Alright y’all. Let’s talk about Anna Burns and Milkman. Let’s also talk about the arbitrary nature of art. I know this will come as a shock to all of you, but I have lots of feelings about both.
It’s a Saturday, I’m in an independent bookstore with my best friend. This is the beginning of so many Saturdays but on this particular day, I see a beautiful book cover and it says 2018 Man Booker Prize Winner on it. A book I still regularly think about, A Little Life, was on the Man Booker finalist so I said hmmm. I read the back of Milkman and got very little information, it’s one of those short vague blurbs. Then while I was debating the purchase, I’d already picked out several other reads, an employee walks by and says ‘that’s an excellent book.’ Well I know this ancient man has some good taste, he works at a bookstore, so I add Milkman it to my pile.
And now I say to the ancient man and the Man Booker judges, why. This book is the worst.
Ok, that’s too strong. It’s not the worst. I don’t agree, but I can see why some people say it’s ‘a triumph’ and ‘innovative.’ In the same way that some of my friends really loved Christopher Durang plays and I could see why, but they’ve never been my style.
For Milkman in particular, it wasn’t about the way it was written. It was that I didn’t want Burns to pull so many gimmicks. And the whole thing feels like one big stunt. Let me explain.
The Milkman is set in an unnamed city, during an unnamed time period in a world where people wear titles as their name. Our main character, middle sister, is living her life quietly when a local celebrity and thug, Milkman, decides he wants her. How she handles it causes quite a stir. And in a world where the police are corrupt, renouncers run around like gangs, and public opinion can doom you for life, you don’t want to stand out for any reason.
Now, I’ve seen many complaints about this book because of the way it was written. Yes, it was very stream of consciousness but no, it was not unreadable. That is a cop out for people who don’t want to put in effort. Or don’t think putting effort into reading is worth it. I don’t love Burns’ style, and the no names thing took some getting used to, but it is certainly readable. That wasn’t my problem.

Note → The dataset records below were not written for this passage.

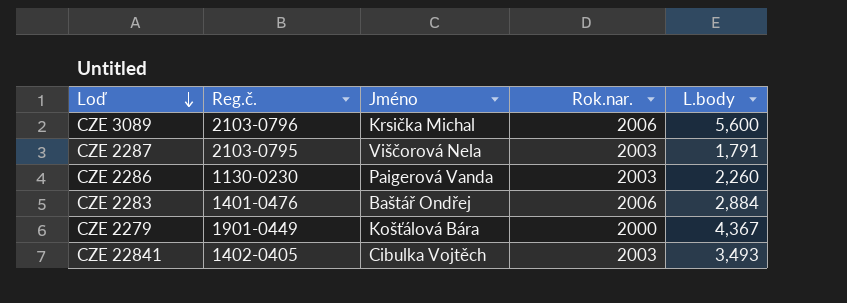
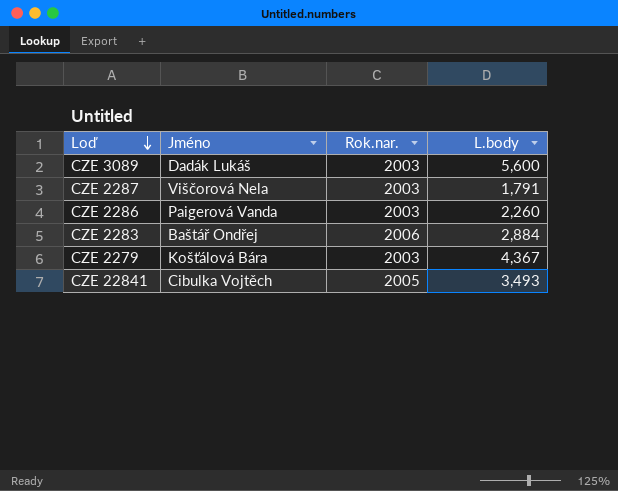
column Reg.č. | position: 2 -> none
CZE 3089 | Jméno: Krsička Michal -> Dadák Lukáš
CZE 3089 | Rok.nar.: 2006 -> 2003
CZE 2279 | Rok.nar.: 2000 -> 2003
CZE 22841 | Rok.nar.: 2003 -> 2005

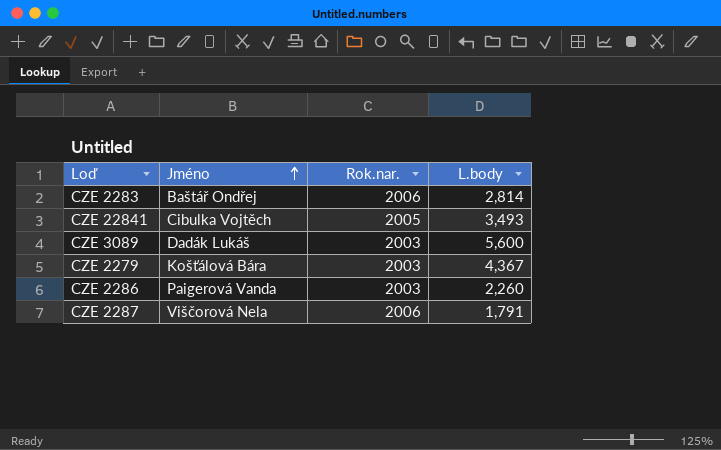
row order: Loď descending -> Jméno ascending
CZE 2283 | L.body: 2,884 -> 2,814
CZE 2287 | Rok.nar.: 2003 -> 2006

No, my problem was that this story is about a woman living in a dangerous world, and how inaction can be it’s own form of action, but it was wrapped up in so much unnecessary extra junk that by the time we actually got anywhere, I didn’t care what was happening.
Which I feel bad about. I want to like this. I want to support Burns and champion Milkman for addressing the difficult life women can be subjected to. But I don’t. Because I’m still angry. That’s a lot of work to put in for what felt like such a small reward.
Which, brings up back to the arbitrary nature of art. I have two professional artists in my family so I know how art works. I have walked through many museum exhibits and debated if I liked a piece of art, if it was good. And if either of those things mattered. And ultimately, the answer is no. While books are their own mediums and that means they have their own set of boundaries, I’m having a similar conversation with myself about Milkman. I didn’t like this book and I was unimpressed with it, but does that matter? I’m not sure. Probably not.